Venía
desde una fábrica olvidada que solo se mantiene con el soplo de su
nombre. No se sabía si era noche o madrugada, en esa oscuridad
encendida al completo por la candelería de su paso. Su cara era un
beso de emoción que recibían todas las miradas del mundo. Desde
hacía más de cuatro lustros, lloraba por nosotros y por nuestros
hijos, atados a la columna de la desgracia, pero su pena de dolorosa
era como la letra de una copla, que nadie se la imagina. Tan Hermosa
en su dolor sereno, tan delicada en la lisura de sus mejillas de
nácar, tan recogida en su empaque de Reina, se fue alejando por el
sendero de acacias que mira hacia la orilla del Palacio de San Telmo.
Marinera de tierra adentro, la más guapa cigarrera, se reflejaba en
los espejos del río, diluyendo en sus dormidas aguas, lo más
clásico -por señorial- del arte de la seda y el bordado en un
“vaivén” repujado de plata.
Alguien declaró, monumento nacional
su palio de cajón que guarda el canon de la medida exacta, pero es
más cierto que la joya supera cualquier joyero diseñado para su
realce, por más soberbio y monumental que parezca. Si usted se la
encontró a esa hora de los sustos, cuando los crápulas se pierden
en la nebulosa del alcohol y las proposiciones, sepa que su nombre es
tan rotundo como la belleza que atesora, pues se llama Victoria, la
que nos dejó conmovidos a cuantos la vimos pasar adivinando el alba
en rosario de la aurora. Su nombre no menciona una Victoria
cualquiera; es la Victoria del tiempo sobre el tiempo; es el recuerdo
hecho leyenda grabada en el semblante de las guapas cigarreras; si te
acercas al palio -sus mecidas- traen el aroma del clavel y el puro
habano; su regio manto es un mantón bordado por Juan Manuel e
inspirado en el friso plateresco del consistorio. Victoria, real y
evidente con escudo de armas y toisón como gloria, pero también
Victoria de los derrotados que gimen y lloran en este valle de
lágrimas.
Victoria de los que libran las batallas del paro, la
emigración, el futuro de la juventud, la dependencia de nuestros
mayores, la soledad acompañada, la enfermedad y el desengaño.
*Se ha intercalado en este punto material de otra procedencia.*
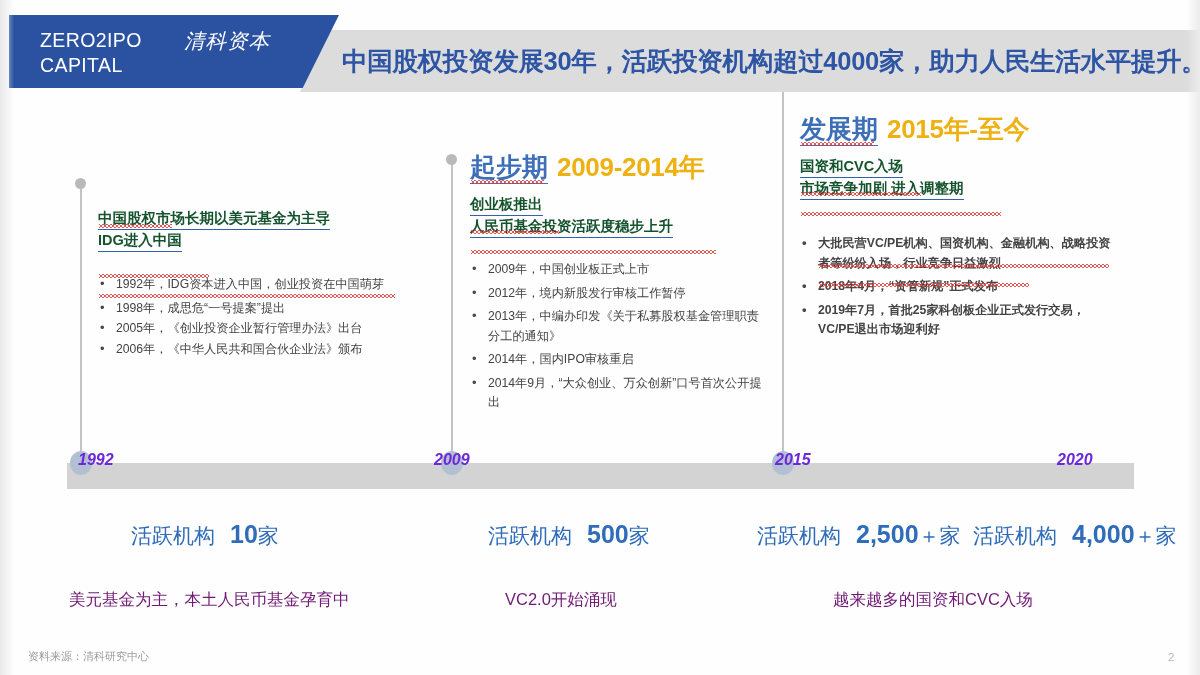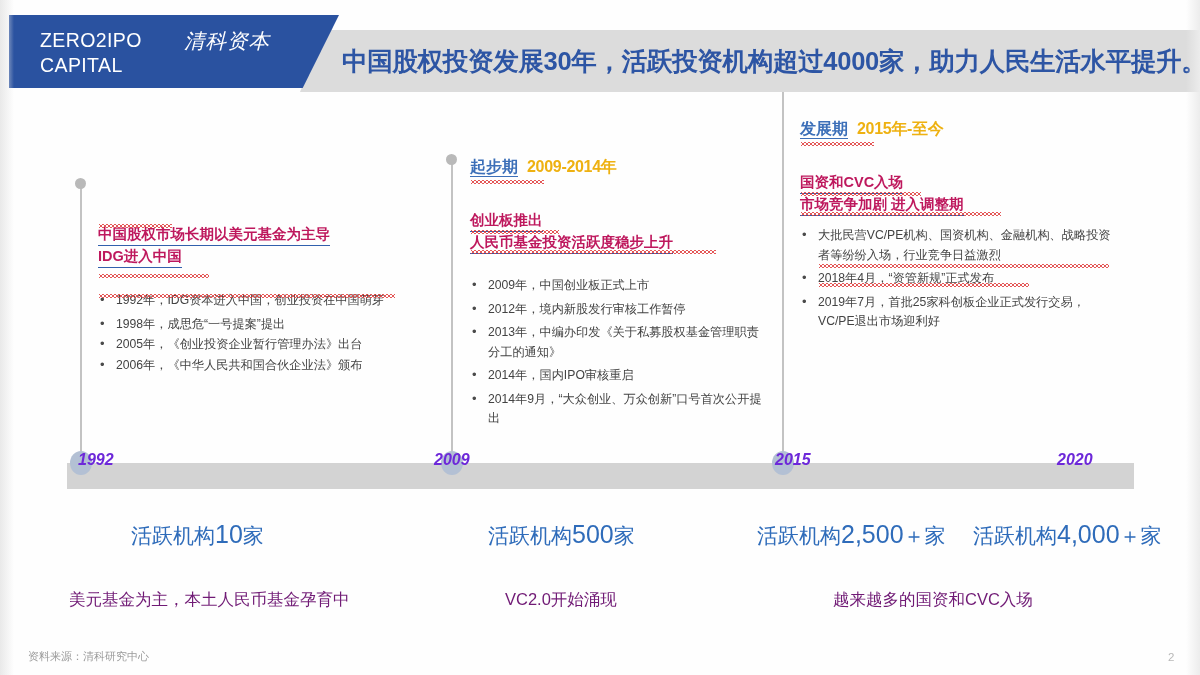--- a/index.html
+++ b/index.html
@@ -118,7 +118,7 @@
   .phase { position: absolute; z-index: 8; }
   .phase-title {
     white-space: nowrap;
-    font-size: 16px;
+    font-size: 26px;
     font-weight: bold;
     line-height: 30px;
     margin: 0 0 0 0;

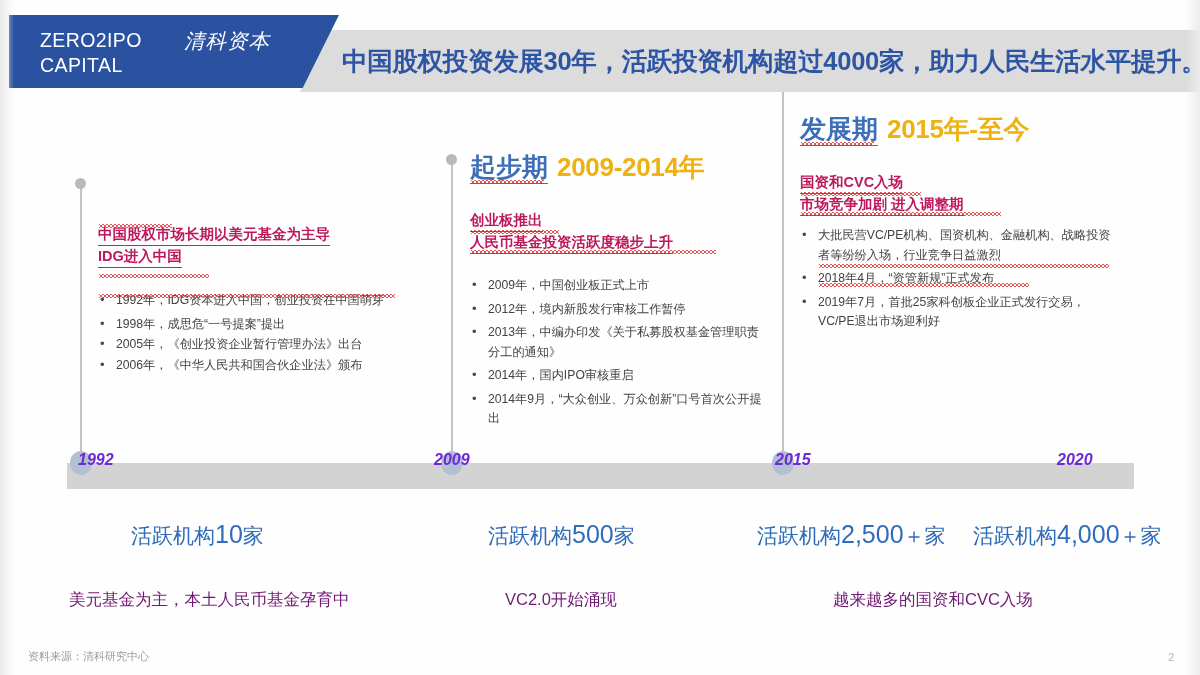--- a/index.html
+++ b/index.html
@@ -135,11 +135,11 @@
     letter-spacing: -0.3px;
   }
   .phase-sub {
-    color: #be185d;
+    color: #14532d;
     font-size: 14.5px;
     font-weight: 600;
     line-height: 21px;
-    margin-top: 28px;
+    margin-top: 12px;
   }
   .phase-sub .u {
     border-bottom: 1.2px solid #3160ad;

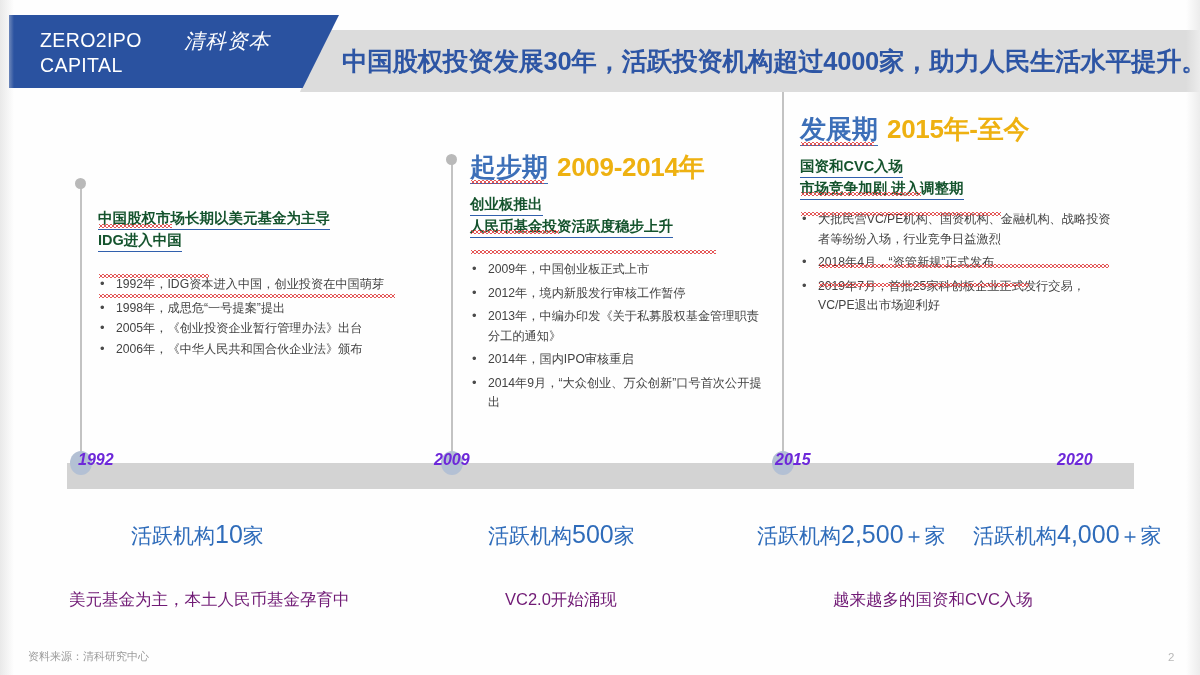--- a/index.html
+++ b/index.html
@@ -305,7 +305,7 @@
       <div><span class="u">国资和CVC入场</span></div>
       <div><span class="u">市场竞争加剧 进入调整期</span></div>
     </div>
-    <ul class="bullets" style="margin-top:10px;">
+    <ul class="bullets" style="margin-top:34px;font-weight:bold;">
       <li>大批民营VC/PE机构、国资机构、金融机构、战略投资者等纷纷入场，行业竞争日益激烈</li>
       <li>2018年4月，“资管新规”正式发布</li>
       <li>2019年7月，首批25家科创板企业正式发行交易，VC/PE退出市场迎利好</li>

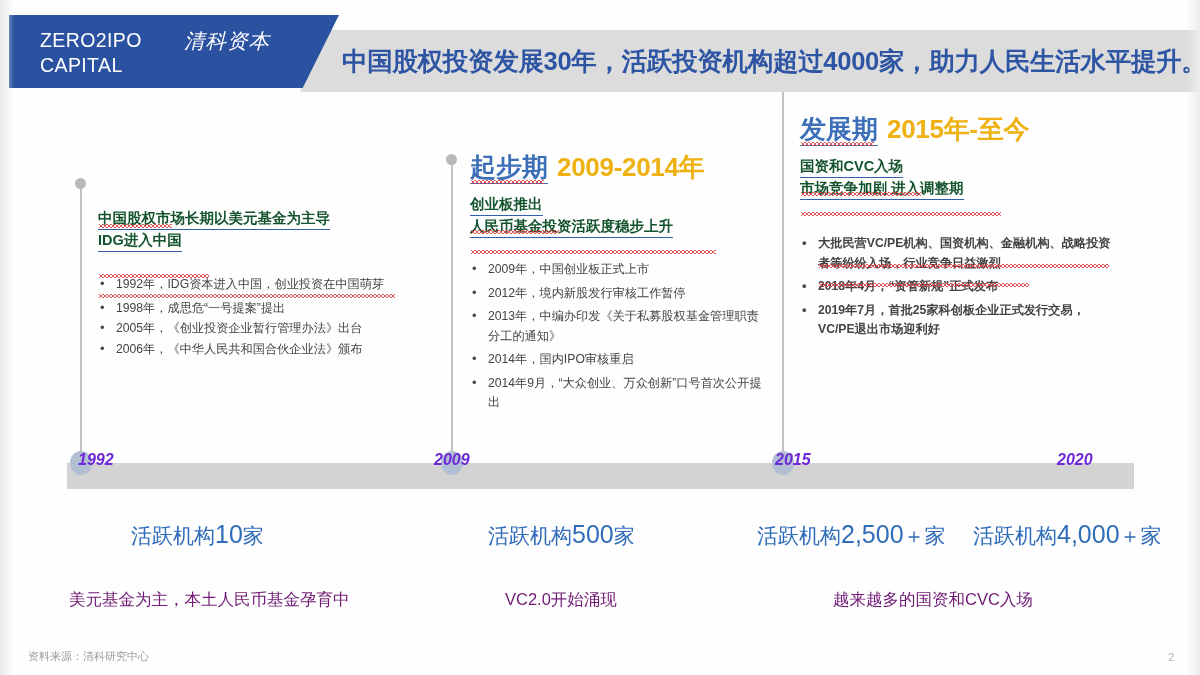--- a/index.html
+++ b/index.html
@@ -208,7 +208,7 @@
     white-space: nowrap;
     z-index: 8;
   }
-  .sum-count b { font-size: 25px; font-weight: normal; }
+  .sum-count b { font-size: 25px; font-weight: bold; padding-left: 15px; }
   .sum-desc {
     position: absolute;
     color: #701a75;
Victoria de los que se aferran al cirio encendido de su gracia y le
ofrecen su imperfección hecho soplo de solidaridad. Victoria de los
donantes que dejan en la tierra lo que no necesitan llevarse hasta el
cielo, un cielo que se vistió de gala con sus mejores azules
cobaltos, para recibir a la Madre de todas las Victorias, allá donde
el raso se abre, entre Triunfo y Giralda. Sevilla despertaba esa
noche, cantando su más insigne Victoria, entre el místico de su
piedra y el esplendor del arte y de la plata; iluminada por una
candelería al completo que perpetuara el triunfo de nuestra fe.
Después el sosiego y la calma, para digerir la plenitud de encantos,
con un buen desayuno. El Solemne Pontifical y la triunfal procesión
de regreso, multitudinaria e intensa en todos sus aspectos;
sobreviviendo a la bulla para verte pasar por esas calles inéditas
de tu recorrido histórico, para gloria de turistas, exégetas,
fotógrafos, pintores y poetas: “Mira si brilló la tarde, pero tu
rostro, Victoria, mejor que nada ni nadie”. En el sueño imposible
de describir el momento cuando la luz se queda suspendida en el aire,
no sabría, como tantos de tus devotos, con que quedarme: el
repertorio musical escogido; el sol bañándote por Placentines; la
chicotá por el andén al compás de Amarguras; Margot por calle
Zaragoza...hasta ahí llegué y en Castelar, acariciando tus
respiraderos me persigné musitando tu nombre, ¡VICTORIA!